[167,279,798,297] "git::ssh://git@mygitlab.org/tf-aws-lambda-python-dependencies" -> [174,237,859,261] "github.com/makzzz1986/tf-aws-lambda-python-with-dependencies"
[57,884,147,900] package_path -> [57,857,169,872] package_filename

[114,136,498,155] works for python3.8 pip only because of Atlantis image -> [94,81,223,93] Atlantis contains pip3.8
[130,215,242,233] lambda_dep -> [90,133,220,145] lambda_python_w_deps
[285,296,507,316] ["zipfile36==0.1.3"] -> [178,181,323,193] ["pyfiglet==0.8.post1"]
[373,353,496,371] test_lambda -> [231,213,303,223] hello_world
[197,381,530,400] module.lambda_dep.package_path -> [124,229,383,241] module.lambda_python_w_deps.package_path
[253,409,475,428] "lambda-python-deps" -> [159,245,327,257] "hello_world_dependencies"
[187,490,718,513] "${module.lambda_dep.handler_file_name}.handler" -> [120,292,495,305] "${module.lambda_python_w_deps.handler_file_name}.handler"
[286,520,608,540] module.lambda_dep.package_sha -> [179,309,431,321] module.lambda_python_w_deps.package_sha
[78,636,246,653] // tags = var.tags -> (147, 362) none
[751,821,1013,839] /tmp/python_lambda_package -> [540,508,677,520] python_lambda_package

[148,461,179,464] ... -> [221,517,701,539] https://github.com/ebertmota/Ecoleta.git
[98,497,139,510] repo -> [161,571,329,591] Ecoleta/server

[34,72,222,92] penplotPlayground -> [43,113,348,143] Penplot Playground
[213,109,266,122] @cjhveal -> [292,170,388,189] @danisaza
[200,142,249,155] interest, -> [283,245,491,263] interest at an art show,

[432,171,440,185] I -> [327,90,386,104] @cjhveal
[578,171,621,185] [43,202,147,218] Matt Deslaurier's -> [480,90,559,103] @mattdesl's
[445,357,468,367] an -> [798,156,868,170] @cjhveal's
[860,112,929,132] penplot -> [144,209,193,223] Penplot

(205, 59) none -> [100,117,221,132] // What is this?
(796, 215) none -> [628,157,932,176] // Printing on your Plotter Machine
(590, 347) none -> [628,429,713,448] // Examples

---

All records above must be set down exactly, please.

[167,279,798,297] "git::ssh://git@mygitlab.org/tf-aws-lambda-python-dependencies" -> [174,237,859,261] "github.com/makzzz1986/tf-aws-lambda-python-with-dependencies"
[57,884,147,900] package_path -> [57,857,169,872] package_filename

[114,136,498,155] works for python3.8 pip only because of Atlantis image -> [94,81,223,93] Atlantis contains pip3.8
[130,215,242,233] lambda_dep -> [90,133,220,145] lambda_python_w_deps
[285,296,507,316] ["zipfile36==0.1.3"] -> [178,181,323,193] ["pyfiglet==0.8.post1"]
[373,353,496,371] test_lambda -> [231,213,303,223] hello_world
[197,381,530,400] module.lambda_dep.package_path -> [124,229,383,241] module.lambda_python_w_deps.package_path
[253,409,475,428] "lambda-python-deps" -> [159,245,327,257] "hello_world_dependencies"
[187,490,718,513] "${module.lambda_dep.handler_file_name}.handler" -> [120,292,495,305] "${module.lambda_python_w_deps.handler_file_name}.handler"
[286,520,608,540] module.lambda_dep.package_sha -> [179,309,431,321] module.lambda_python_w_deps.package_sha
[78,636,246,653] // tags = var.tags -> (147, 362) none
[751,821,1013,839] /tmp/python_lambda_package -> [540,508,677,520] python_lambda_package

[148,461,179,464] ... -> [221,517,701,539] https://github.com/ebertmota/Ecoleta.git
[98,497,139,510] repo -> [161,571,329,591] Ecoleta/server

[34,72,222,92] penplotPlayground -> [43,113,348,143] Penplot Playground
[213,109,266,122] @cjhveal -> [292,170,388,189] @danisaza
[200,142,249,155] interest, -> [283,245,491,263] interest at an art show,

[432,171,440,185] I -> [327,90,386,104] @cjhveal
[578,171,621,185] [43,202,147,218] Matt Deslaurier's -> [480,90,559,103] @mattdesl's
[445,357,468,367] an -> [798,156,868,170] @cjhveal's
[860,112,929,132] penplot -> [144,209,193,223] Penplot

(205, 59) none -> [100,117,221,132] // What is this?
(796, 215) none -> [628,157,932,176] // Printing on your Plotter Machine
(590, 347) none -> [628,429,713,448] // Examples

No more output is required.